Your task
Restate all of the records below exactly. Do not carry over any image.

Content starts

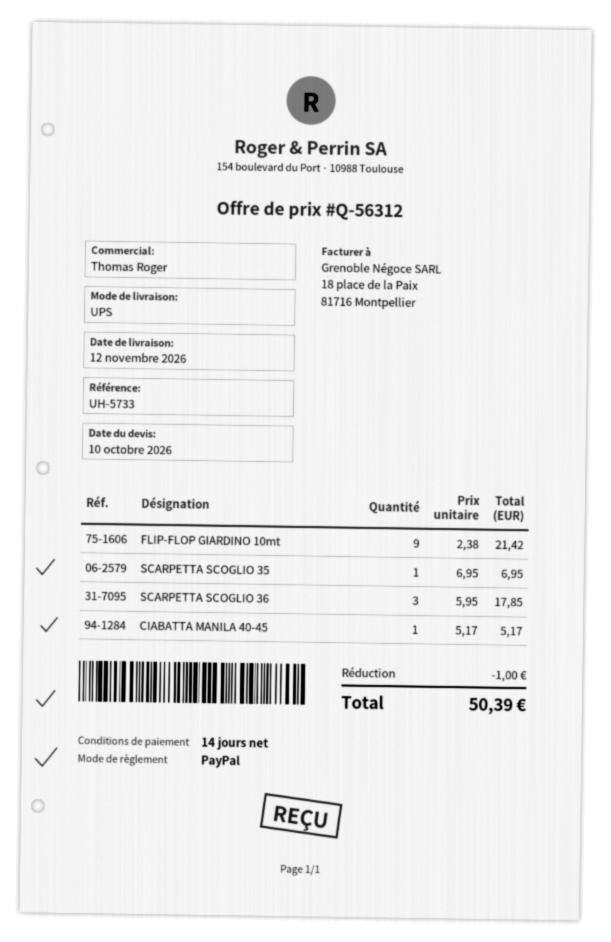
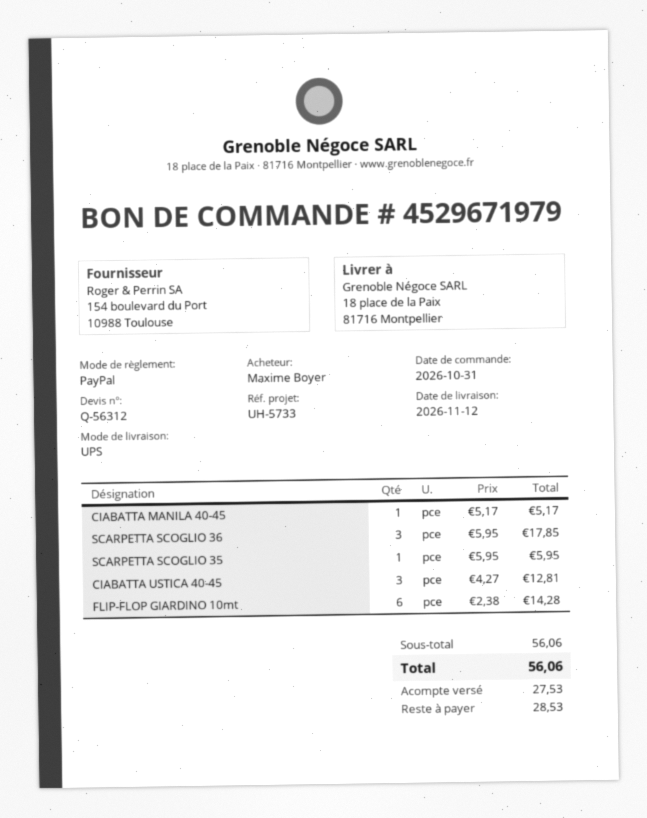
FLIP-FLOP GIARDINO 10mt: 9 x 2.38 = 21.42 -> 6 x 2.38 = 14.28
SCARPETTA SCOGLIO 35: 1 x 6.95 = 6.95 -> 1 x 5.95 = 5.95
CIABATTA USTICA 40-45: none -> 3 x 4.27 = 12.81
discount: 1.00 -> none
total: 50.39 -> 56.06

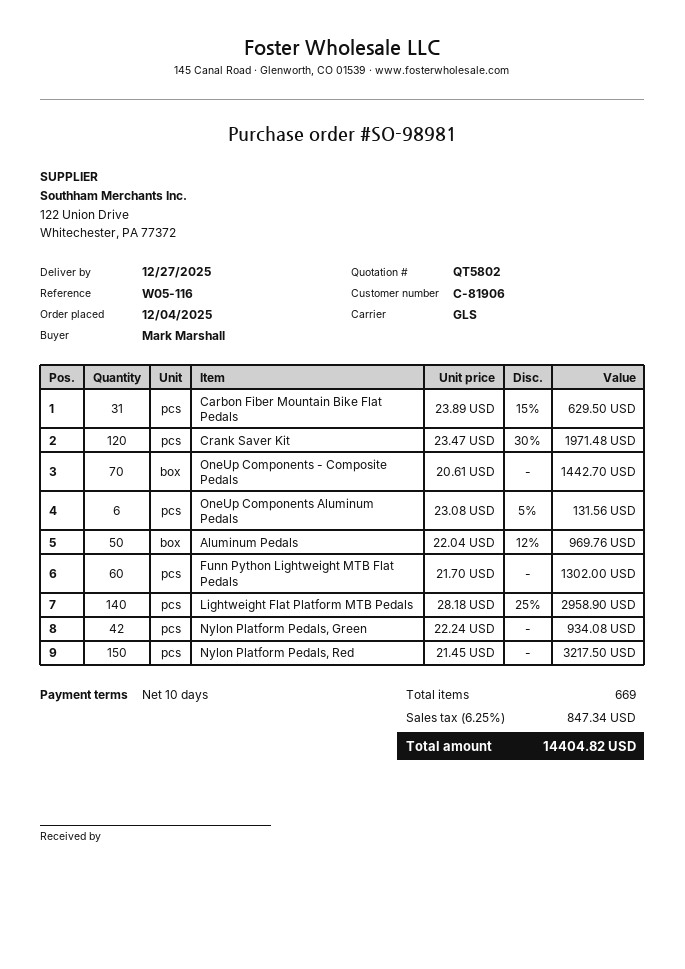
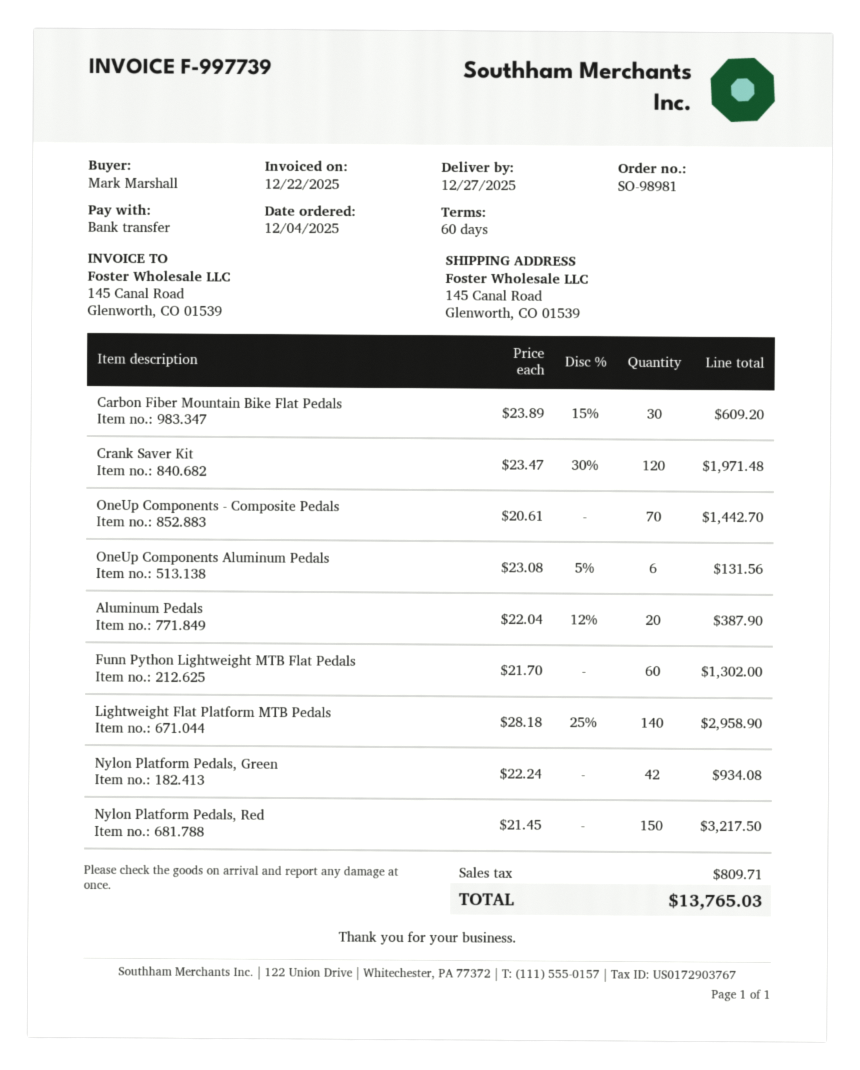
payment terms: 10 days -> 60 days
Carbon Fiber Mountain Bike Flat Pedals: 31 x 23.89 - 15% = 629.50 -> 30 x 23.89 - 15% = 609.20
Aluminum Pedals: 50 x 22.04 - 12% = 969.76 -> 20 x 22.04 - 12% = 387.90
tax: 847.34 -> 809.71
total: 14404.82 -> 13765.03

Content ends

Response area
FLIP-FLOP GIARDINO 10mt: 9 x 2.38 = 21.42 -> 6 x 2.38 = 14.28
SCARPETTA SCOGLIO 35: 1 x 6.95 = 6.95 -> 1 x 5.95 = 5.95
CIABATTA USTICA 40-45: none -> 3 x 4.27 = 12.81
discount: 1.00 -> none
total: 50.39 -> 56.06

payment terms: 10 days -> 60 days
Carbon Fiber Mountain Bike Flat Pedals: 31 x 23.89 - 15% = 629.50 -> 30 x 23.89 - 15% = 609.20
Aluminum Pedals: 50 x 22.04 - 12% = 969.76 -> 20 x 22.04 - 12% = 387.90
tax: 847.34 -> 809.71
total: 14404.82 -> 13765.03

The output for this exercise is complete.